The division of the history of mankind into Golden, Silver, Copper and Iron Ages, is not a fiction. We see the same thing in the literature of peoples. An age of great inspiration and unconscious productiveness is invariably followed by an age of criticism and consciousness. The one affords material for the analyzing and critical intellect of the other.
Thus, all those great characters who tower like giants in the history of mankind, like Buddha-Siddartha, and Jesus, in the realm of spiritual, and Alexander the Macedonian and Napoleon the Great, in the realm of physical conquests, were but reflexed images of human types which had existed ten thousand years before, in the preceding decimillennium, reproduced by the mysterious powers controlling the destinies of our world. There is no prominent character in all the annals of sacred or profane history whose prototype we cannot find in the half-fictitious and half-real traditions of bygone religions and mythologies. As the star, glimmering at an immeasurable distance above our heads, in the boundless immensity of the sky, reflects itself in the smooth waters of a lake, so does the imagery of men of the antediluvian ages reflect itself in the periods we can embrace in an historical retrospect.
'As above, so it is below. That which has been, will return again. As in heaven, so on earth.'* 

Everything said about a new understanding of time relations is bound to be very obscure. This is so because our language is entirely unadapted to a spatial expression of time concepts. We have not got the necessary words for it, we lack the verbal forms. Strictly speaking, the expression of these relations, new for us, requires some quite new, different forms - not verbal. The expression of new time relations needs a language without verbs. Completely new parts of speech are needed, an infinite number of new words. Until then, in our human language, we can speak of 'time' only by hints. The true essence of it is inexpressible for us. We must never forget this inexpressibility. This is the sign of truth, the sign of reality. That which can be expressed cannot be real.

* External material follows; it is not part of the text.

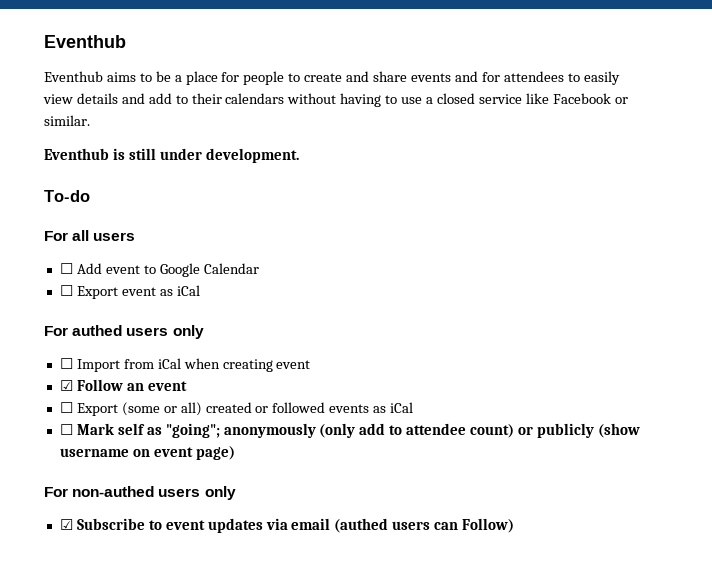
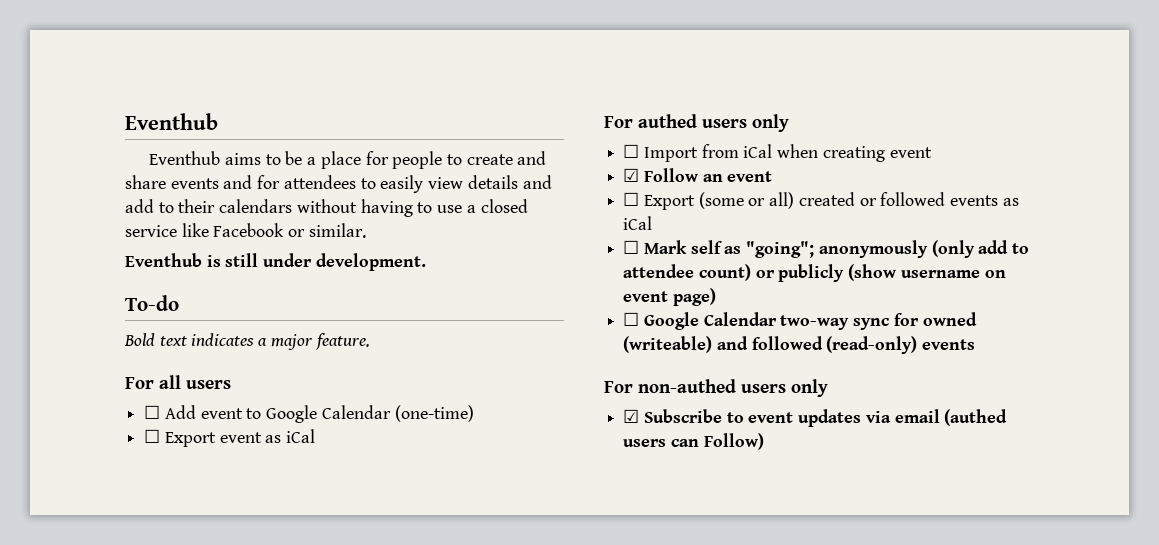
(90, 196) none -> [124,333,370,350] // Bold text indicates a major feature.
(259, 268) none -> [394,405,474,422] (one-time)
(235, 453) none -> [623,312,977,330] [623,336,976,354] // ☐ Google Calendar two-way sync for owned (writeable) and followed (read-only) events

All systems speaking about the relation of the human soul to time -all the ideas of LIFE AFTER DEATH, THEORIES OF REINCARNATION, OF THE TRANSMIGRATION OF SOULS, all these are symbols, striving to transmit relations which cannot be expressed directly owing to the poverty and the weakness of our language. They should not be understood literally, just as one cannot understand literally artistic symbols and allegories. One should look for their hidden meaning, a meaning which cannot be expressed in words.

A literal understanding of these symbolic forms in certain trends of modern literature, and the fact that they are being associated with the ideas of 'evolution' and 'morality', taken in the most narrow dualistic sense, completely distorts their inner content and deprives them of all significance and value.